EXERCISE INPUT:
-- Opening Marker --
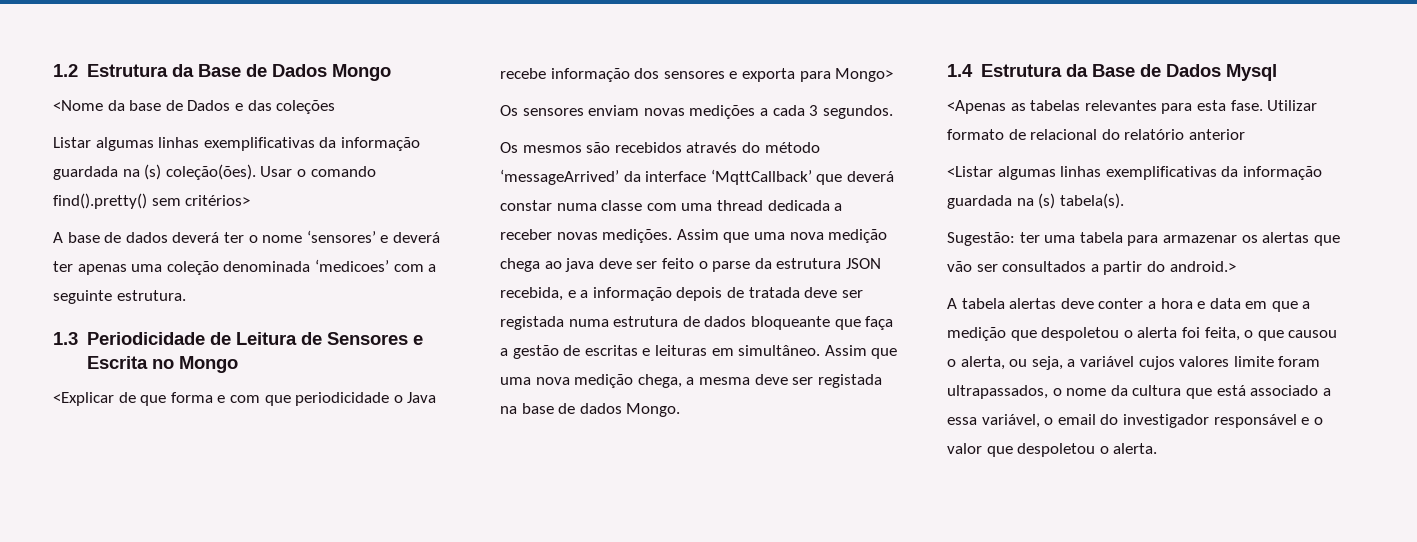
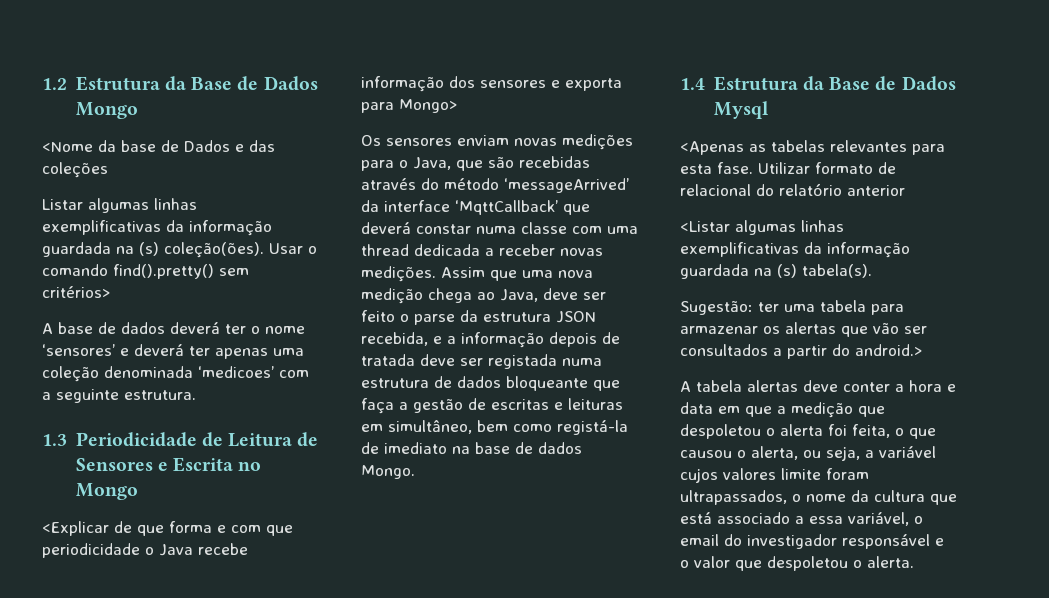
- Os sensores enviam novas medições a cada 3 segundos.
- Os mesmos são recebidos através do método ‘messageArrived’ da interface ‘MqttCallback’ que deverá constar numa classe com uma thread dedicada a receber novas medições.
+ Os sensores enviam novas medições para o Java, que são recebidas através do método ‘messageArrived’ da interface ‘MqttCallback’ que deverá constar numa classe com uma thread dedicada a receber novas medições.
- Assim que uma nova medição chega ao java deve ser feito o parse da estrutura JSON recebida, e a informação depois de tratada deve ser registada numa estrutura de dados bloqueante que faça a gestão de escritas e leituras em simultâneo. Assim que uma nova medição chega, a mesma deve ser registada na base de dados Mongo.
+ Assim que uma nova medição chega ao Java, deve ser feito o parse da estrutura JSON recebida, e a informação depois de tratada deve ser registada numa estrutura de dados bloqueante que faça a gestão de escritas e leituras em simultâneo, bem como registá-la de imediato na base de dados Mongo.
-- Closing Marker --
PROBLEM TO WORK ON:
Return the material exactly as it reads, though without the pictures it holds.

RESULT FOR THIS TASK:
- Os sensores enviam novas medições a cada 3 segundos.
- Os mesmos são recebidos através do método ‘messageArrived’ da interface ‘MqttCallback’ que deverá constar numa classe com uma thread dedicada a receber novas medições.
+ Os sensores enviam novas medições para o Java, que são recebidas através do método ‘messageArrived’ da interface ‘MqttCallback’ que deverá constar numa classe com uma thread dedicada a receber novas medições.
- Assim que uma nova medição chega ao java deve ser feito o parse da estrutura JSON recebida, e a informação depois de tratada deve ser registada numa estrutura de dados bloqueante que faça a gestão de escritas e leituras em simultâneo. Assim que uma nova medição chega, a mesma deve ser registada na base de dados Mongo.
+ Assim que uma nova medição chega ao Java, deve ser feito o parse da estrutura JSON recebida, e a informação depois de tratada deve ser registada numa estrutura de dados bloqueante que faça a gestão de escritas e leituras em simultâneo, bem como registá-la de imediato na base de dados Mongo.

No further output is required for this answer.